I’m working on migrating from the cf stack to agent-stack-k8s on a local cluster. I’m still interesting in using ECR because I’m not sure I’ll ever fully retire the CF stack. My builds rely on the docker-compose plugin: the first step builds a container specific that branch/sha and each subsequent step pulls that container and runs steps within it.
Unfortunately, because I’m no longer running on ECR, this significantly increases my network delay. I think I most of that delay would disappear (and in fact improve upon the CF stack) if I could reuse pulled images across agents.
Is there any way to make that work without updating my in-repo pipeline definitions (i.e., can i reconfigure either my cluster or the agent-stack-k8s to have a shared, persistent image and layer cache)?
I hear your concerns to stick with ECR to go with both CF stack and K8s cluster. Could you clarify if you are currently running your k8s cluster in EKS? What is the image registry currently been used with K8s?
If you’re sticking to any non ECR registry, I’m wondering if you should use ECR pull through caches to reduce the latency and also looking at establishing node level container cache? Do you have any imagePullPolicy currently defined as part of your pod.
We can dig deeper once we understand a bit more about your current setup.
I’m not running the cluster in ~k8s~ EKS, I’m running it onprem. both my k8s stack and my cloudformation station push to and pull from a private ECR registry. If I’m reading your link correctly, ECR pull-through caches are for using ECR as a cache, which is valuable when your builders are on AWS infrastructure, but not particularly valuable when your builders and runners are elsewhere.
I’ve been trying to set up a pull-through cache in the cluster that caches images coming from ECR, but so far, the credentials needed for a private registry have gotten in my way. I also tried to set up node-level caching, but since I’ll be running multiple agents on the same work and potentially multiple agents will be doing builds, all indications are that this will cause issues with the docker layer cache.

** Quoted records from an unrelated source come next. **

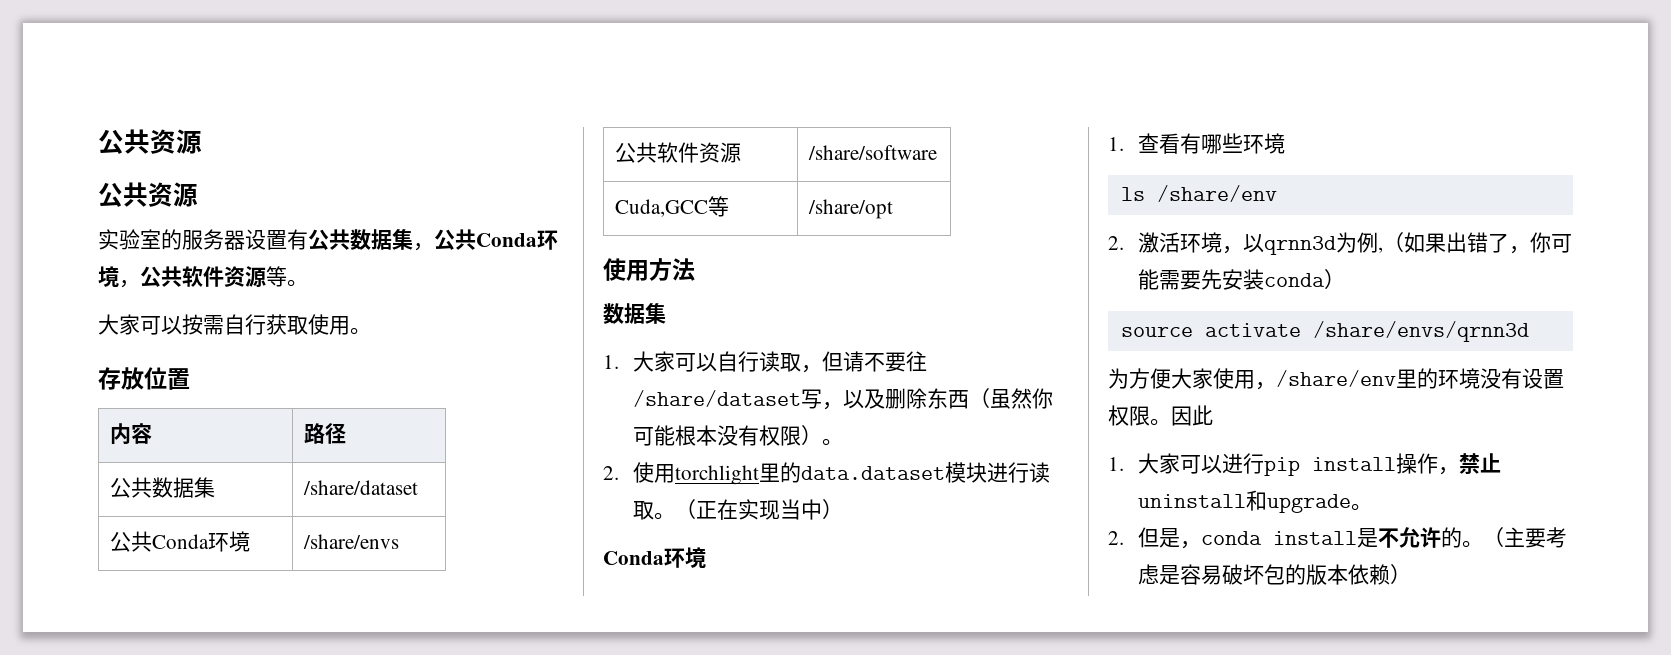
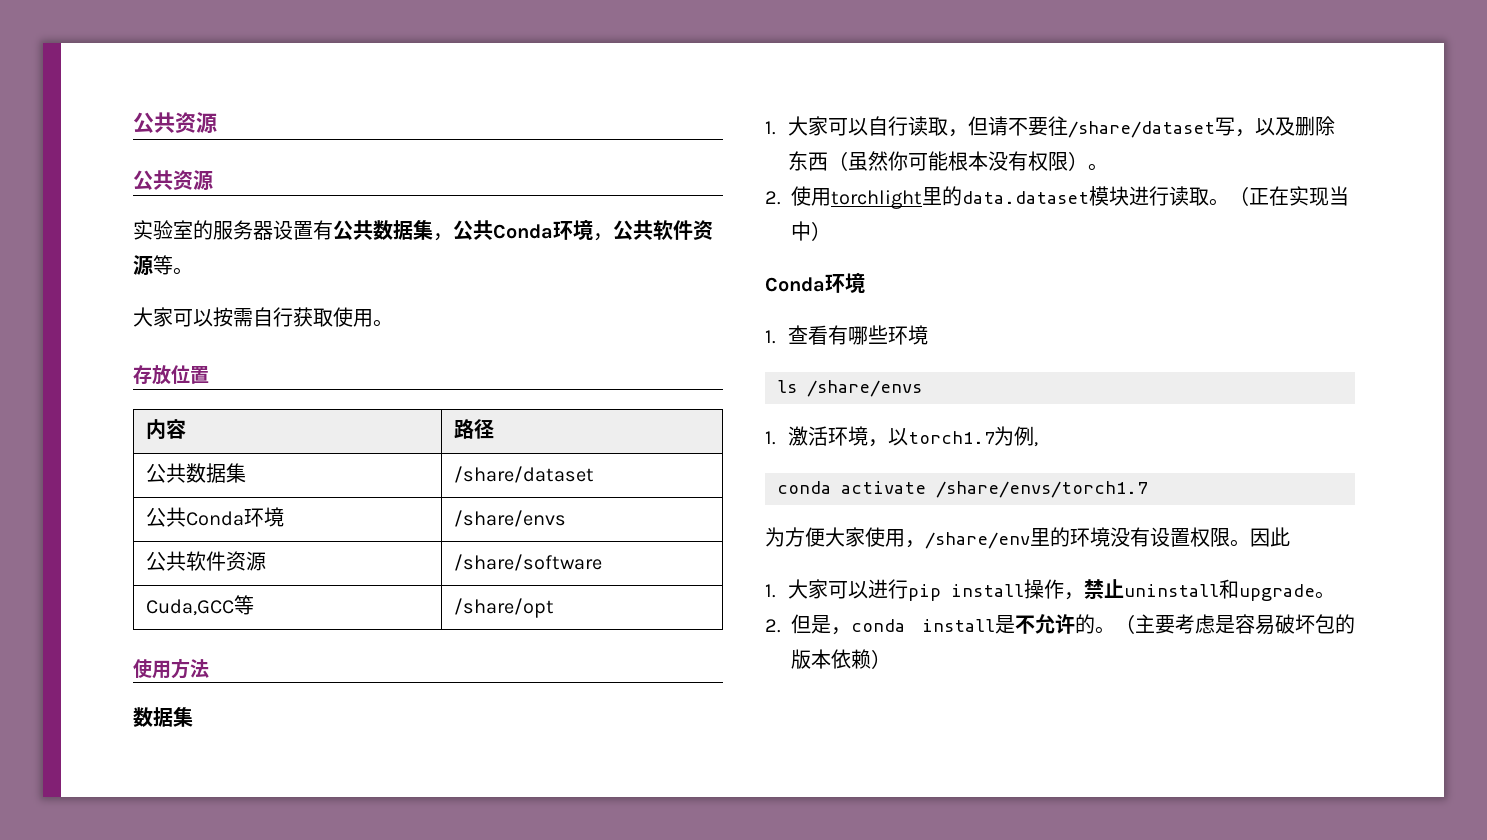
- ls /share/env
- 2.激活环境，以qrnn3d为例,（如果出错了，你可能需要先安装conda）
- source activate /share/envs/qrnn3d
+ ls /share/envs
+ 1.激活环境，以torch1.7为例,
+ conda activate /share/envs/torch1.7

Hi @ianwremmel Wanted to check if you had a chance to review this document as it could give some insights into the approach you could try here and please let me know if this helps. Just another note, the image cache is handed by Kubernetes with imagePullPolicy in the Pod spec - https://kubernetes.io/docs/concepts/containers/images/#image-pull-policy and for build layer caching, I believe you can create a Persistent Volume Claim and mount this at /var/lib/docker in container-0 using config.pod-spec-patch in the controller’s configuration to achieve your use case to not update the in-repo pipeline YAML files
yea, i’m currently using the dind approach. Everything I was reading suggested that mounting /var/lib/docker was discouraged by the docker folks because the cache wasn’t intended for multiple writes and corruption is likely.
does the imagePullPolicy apply to the image used by agents or does it also apply to docker containers started by those agents? (I’m admittedly rather fuzzy on where the boundaries between docker and kubernetes are across the various configuration i’m juggling )
Hi @ianwremmel looking at your scenario and after reviewing it a bit further for this use case, I see your point as there are multiple daemons pointing to the same data root which could cause corruption. Regarding imagePullPolicy , I believe it only applies to the agent pod images themselves (the Buildkite agent container, DinD sidecar, etc.) and not to images pulled by docker-compose inside the DinD container. Since you’re using DinD, there’s a separate Docker daemon running inside your pod, and that daemon pulls images completely independently of Kubernetes. So imagePullPolicy won’t help with caching the images your docker-compose plugin pulls from ECR. If you stick with your current DinD approach then you could add an in-cluster registry that acts as a caching proxy for ECR. After this, you can then point your DinD daemons at it so they pull through the cache. The main thing you’d need to handle is keeping the ECR credentials refreshed
(You could use a cronjob)so the proxy can continue authenticating to your registry.
i’ve been trying to set up a caching proxy for ECR for the last few days and it keeps either failing to authenticate or make things slower.
From what I’ve read, if I switch to buildkx, i’ll get the shared build cache i’m looking for, but I think that still leaves the docker-compose plugin without a cache. is docker-compose still recommended for k8s or do y’all have a different approach entirely at this point?
Hi @ianwremmel There are other approaches asides dind. I believe you can explore using Kaniko as it also supports ECR and could work for your use case or any other other approaches described here for building container images. For the ECR authentication you can review this documentation for guidance.